Sin embargo, cuando el reloj marcaba la zona de los treinta y nueve minutos del complemento, el sueño comenzó a tejer su trama más insólita. En apenas tres minutos —de los 39 a los 42—, Belgrano acudió puntual a la cita que tenía con la historia. Una mano de Lautaro Rivero sobre la línea del área grande derivó en una pena máxima que el árbitro Yael Falcón Pérez confirmó tras revisar las imágenes en el VAR. Fue entonces cuando Nicolás Fernández, apodado “Uvita”, que apenas nueve minutos antes había sustituido a Lucas Passerini, asumió la responsabilidad. Su remate resultó fulminante: fuerte, alto y cruzado, para sellar el 2 a 2 y encender la mecha de la locura.
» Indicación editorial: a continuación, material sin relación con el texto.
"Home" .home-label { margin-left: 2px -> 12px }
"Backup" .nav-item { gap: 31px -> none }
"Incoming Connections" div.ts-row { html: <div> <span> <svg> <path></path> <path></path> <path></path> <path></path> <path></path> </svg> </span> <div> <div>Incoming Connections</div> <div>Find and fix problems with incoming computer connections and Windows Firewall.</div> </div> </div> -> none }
Pero lo mejor aún estaba por llegar. Tres minutos más tarde, un instante que quedará grabado en la memoria celeste, Franco Vázquez peleó una pelota en el sector izquierdo ante el joven Juan Cruz Meza, la rescató con fiereza y lanzó un centro hacia el corazón del área. Rigoni no pudo conectar, pero ahí apareció nuevamente “Uvita” Fernández para empujar la pelota con un zurdazo mordido pero certero, que se incrustó en la red. Destino glorioso el suyo: días antes, desde el banco de suplentes, ya había logrado igualar una semifinal frente a Argentinos que se presentaba como irremediablemente perdida. Y ahora, en la final, marcaba los dos tantos que definían el campeonato. Acaso los dos goles más importantes de toda la centenaria historia celeste.
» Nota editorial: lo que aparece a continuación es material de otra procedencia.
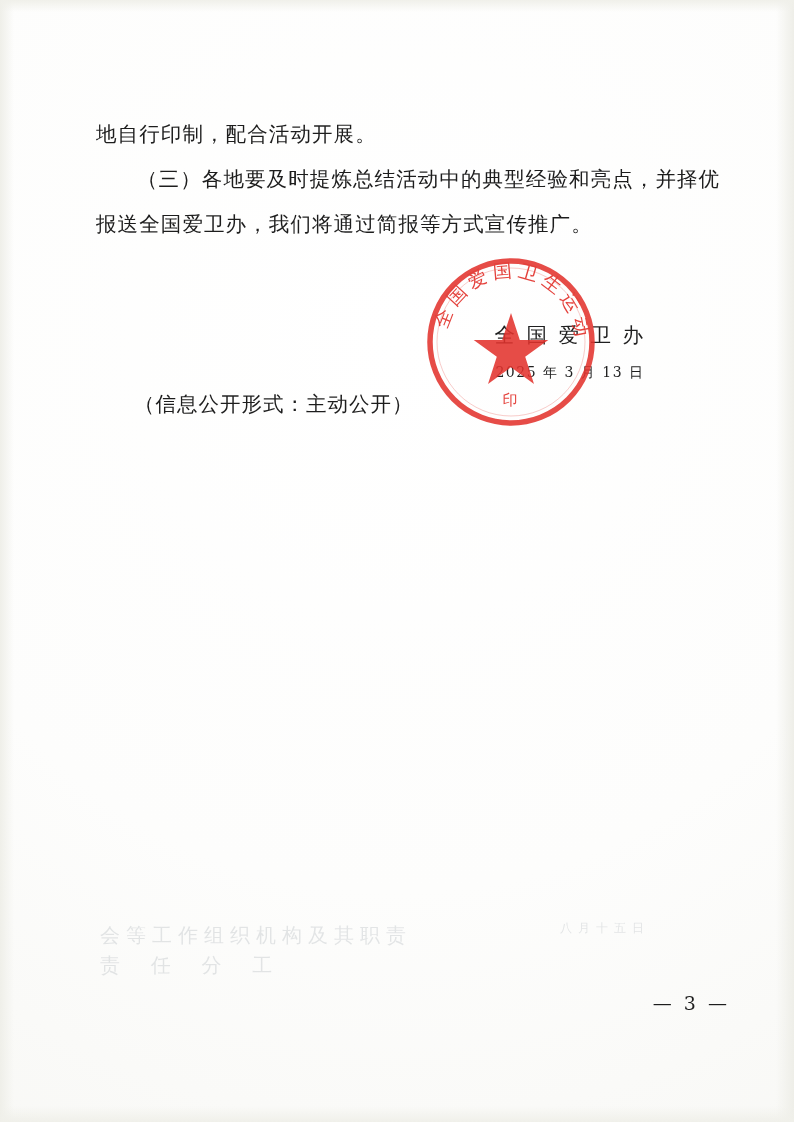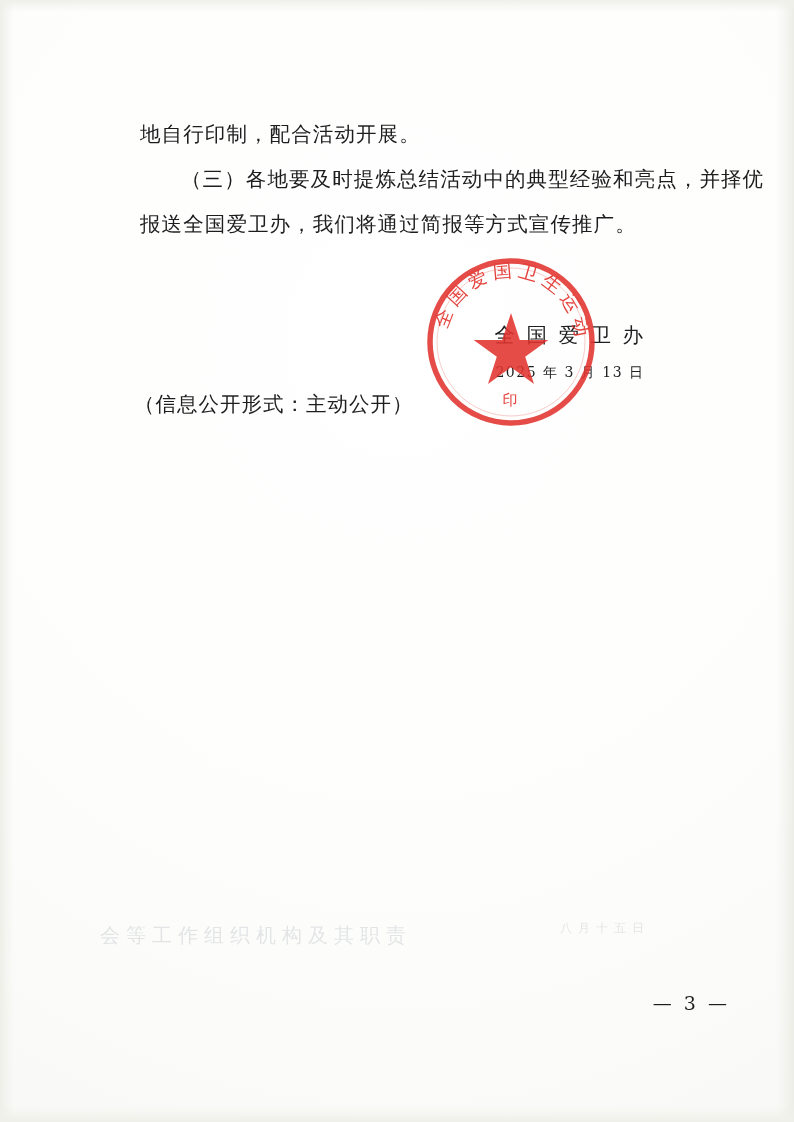"地自行印制，配合活动开展。" .content { margin-left: 44px -> none }
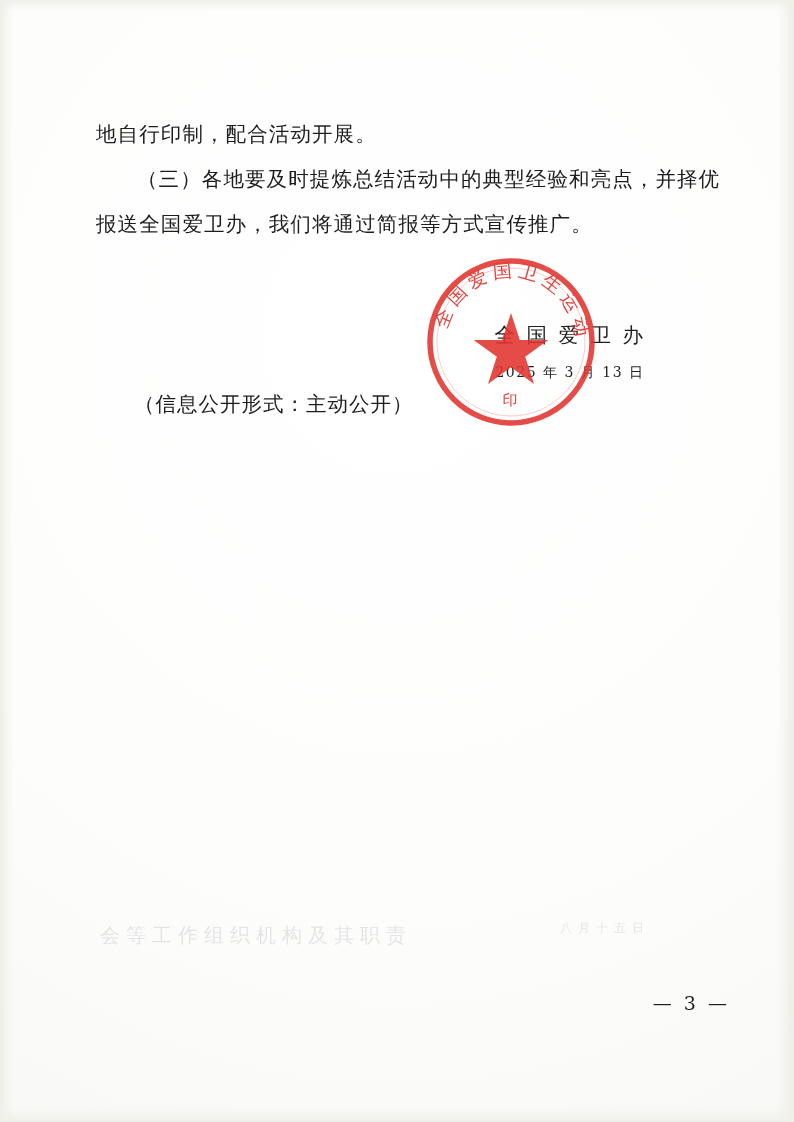"责 任 分 工" div.st-line { html: none -> <div>责 任 分 工</div> }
El triunfo no fue casualidad. Detrás del milagro se encuentra la mano firme de Ricardo Zielinski, el entrenador que supo poner a punto a su plantel para los cuatro compromisos decisivos de los playoffs. Su carácter, esa capacidad de no rendirse jamás, permitió a Belgrano remontar partidos que se escapaban de sus manos, tanto ante Argentinos como ahora frente al poderoso River. El “Millonario”, en cambio, tuvo la final servida en bandeja y no supo resolverla. Las cartas que se jugaron desde los bancos de suplentes terminaron inclinando la balanza hacia el lado del Pirata.
Zielinski, el mismo estratega que en 2011 condujo a River al descenso y que hoy grita campeón desde otra vereda, repitió las movidas que ya le habían dado resultado en la semifinal: el ingreso de Franco Vázquez, “Uvita” Fernández y Ramiro Hernández reimpulsó a un equipo que parecía exhausto. La respuesta fue inmediata y contundente. Del otro lado, Marcelo Coudet desarmó su propia defensa al introducir a Pezzella por un Acuña nuevamente lesionado, desplazando a Martínez Quarta como segundo marcador central y relegando a Rivero al lateral izquierdo. En el instante más crítico de la tarde, River se desmembró en su propia retaguardia y lo pagó a un precio altísimo. El carácter indomable de Belgrano, ese que no negocia ni con la lógica ni con los favoritismos, dejó al gigante de Núñez con las manos vacías.
Córdoba entera, desde las sierras hasta la Cañada, se viste de fiesta. Porque esta noche no se celebra solo un campeonato: se celebra la llegada de un nuevo tiempo. El fútbol argentino tiene un campeón inesperado, popular y laburante. El cielo, definitivamente, se tiñó de celeste.